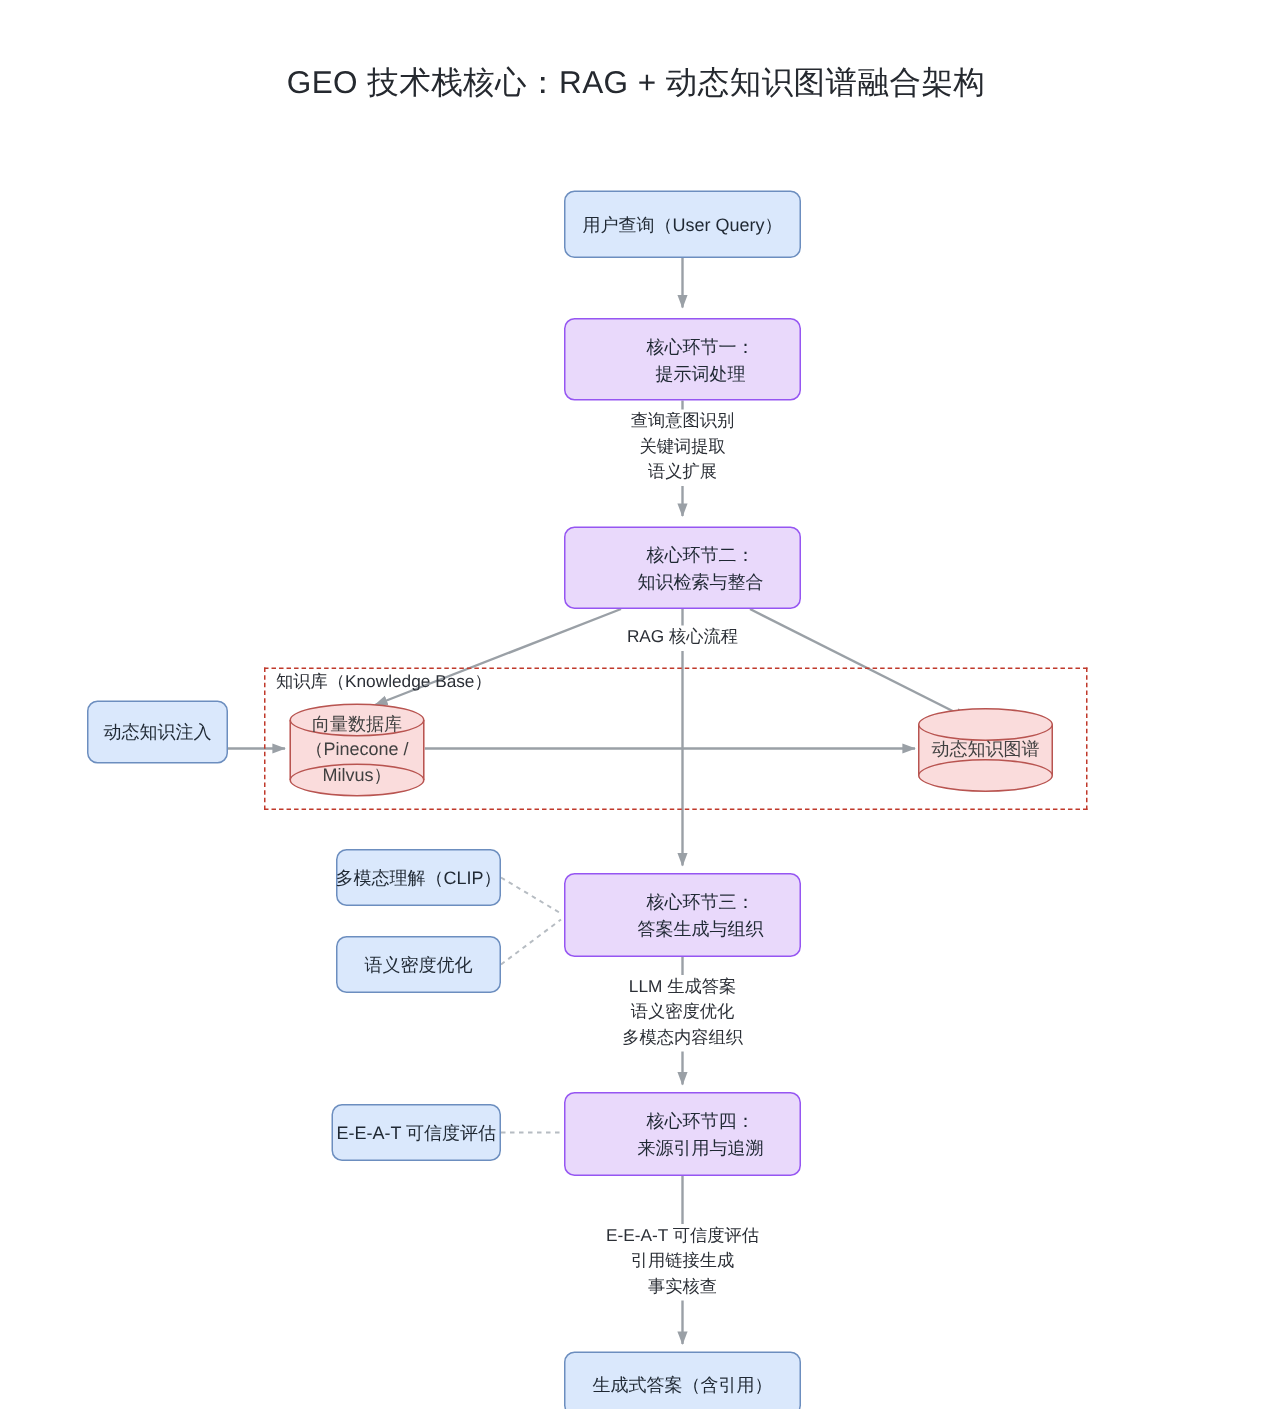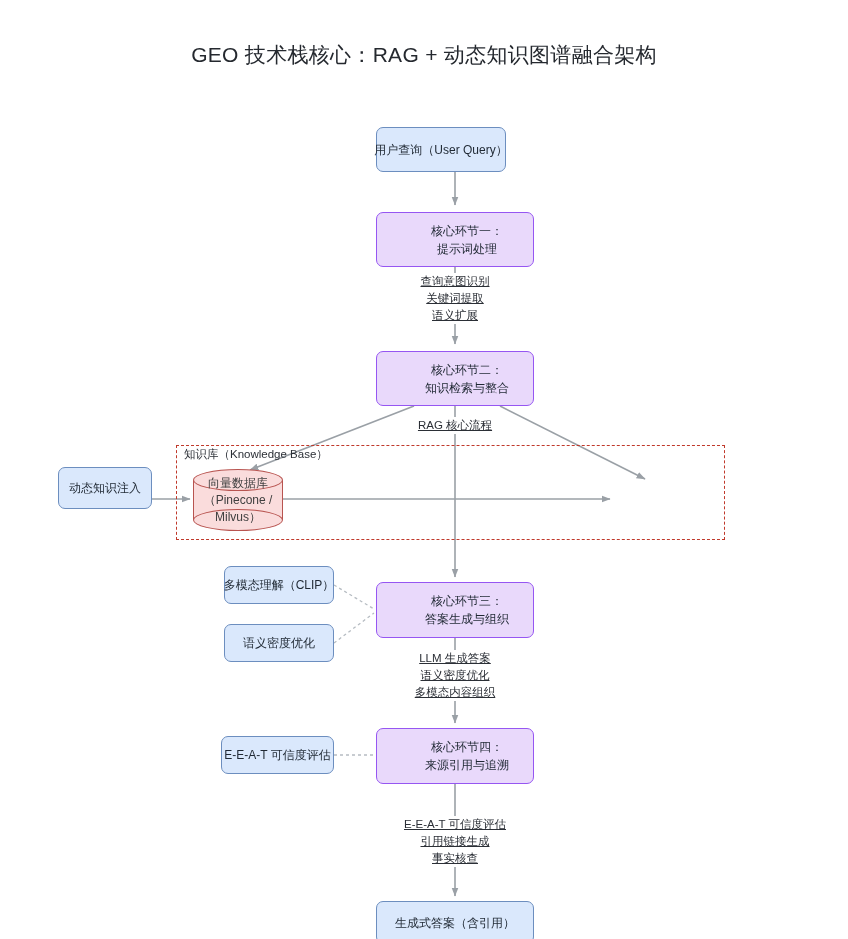--- a/index.html
+++ b/index.html
@@ -165,7 +165,7 @@
   <div class="container-box" style="left:176px; top:424px; width:549px; height:95px;"></div>
   <div class="container-label" style="left:184px; top:426px;">知识库（Knowledge Base）</div>
 
-  <div class="node node-blue" style="left:376px; top:106px; width:130px; height:45px;">
+  <div class="node node-blue" style="left:376px; top:106px; width:158px; height:45px;">
     <span class="line">用户查询（User Query）</span>
   </div>
 

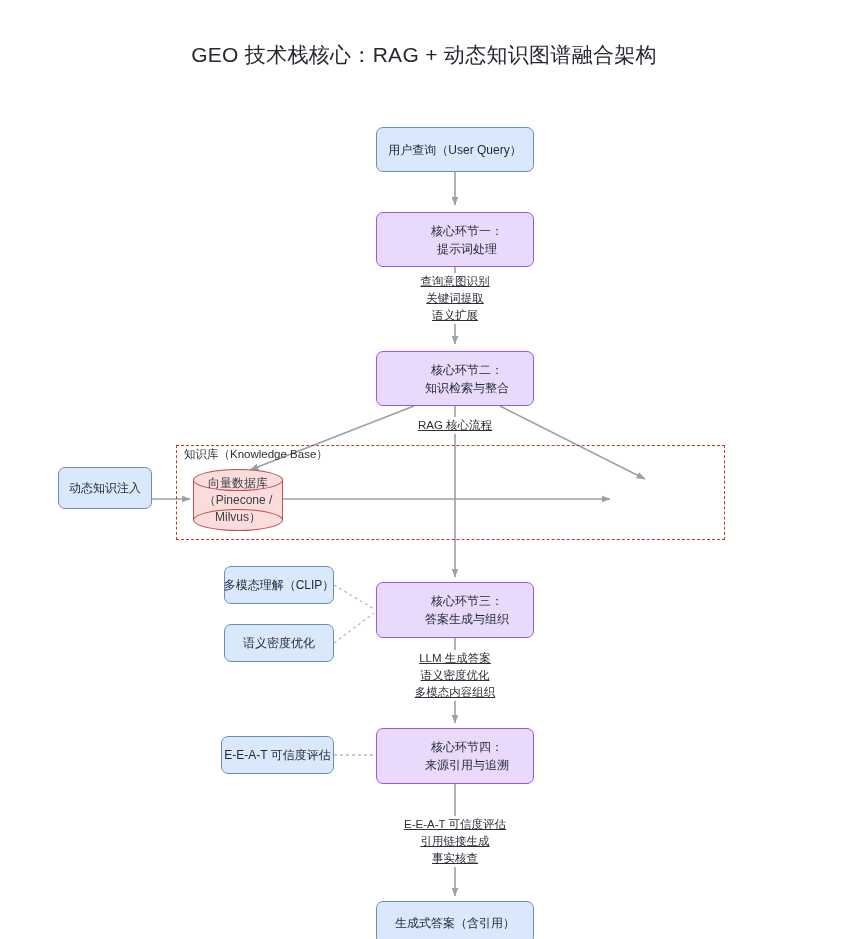--- a/index.html
+++ b/index.html
@@ -129,7 +129,7 @@
     z-index: 4;
     background: #ffffff;
   }
-  .edge-label .line { display: block; text-decoration: underline; }
+  .edge-label .line { display: block; }
 </style>
 </head>
 <body>

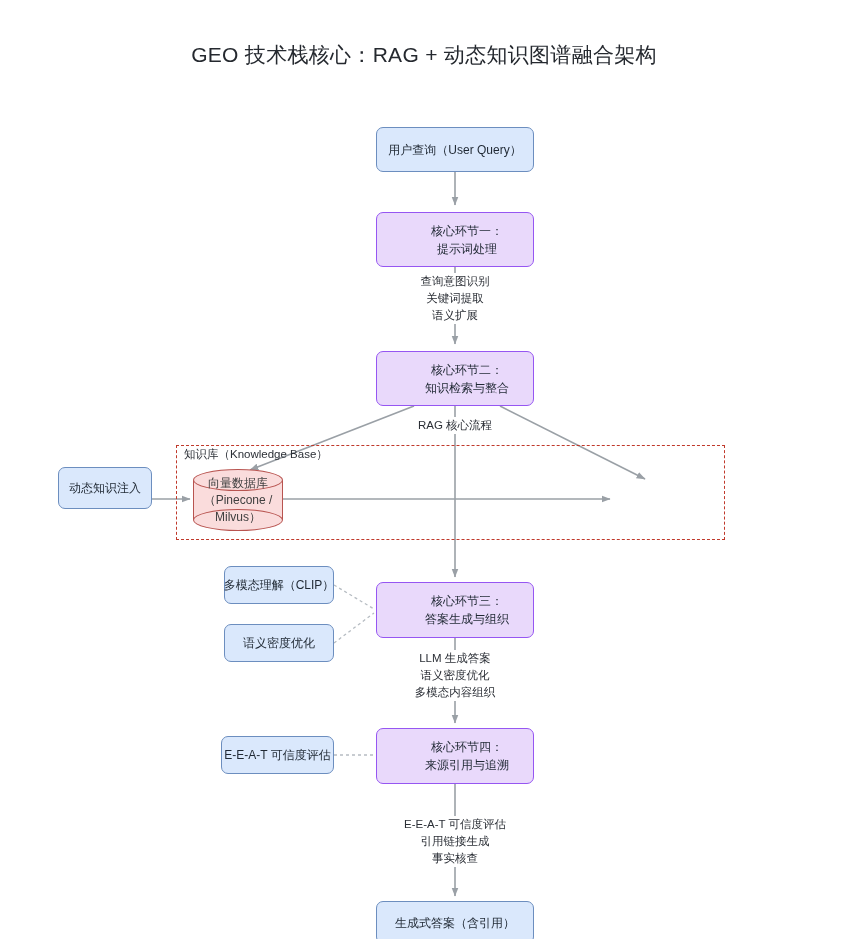--- a/index.html
+++ b/index.html
@@ -204,6 +204,14 @@
     </div>
   </div>
 
+  <div class="cyl" style="left:612px; top:451px; width:90px; height:56px;">
+    <div class="cyl-body"></div>
+    <div class="cyl-bottom"></div>
+    <div class="cyl-top"></div>
+    <div class="cyl-label">
+      <span class="line">动态知识图谱</span>
+    </div>
+  </div>
 
   <div class="node node-blue" style="left:224px; top:545px; width:110px; height:38px;">
     <span class="line">多模态理解（CLIP）</span>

_ _ _ _ _

Description of the task => Count, in the data above, the lines that hold "block". Return only that count.

Exercise answer => 2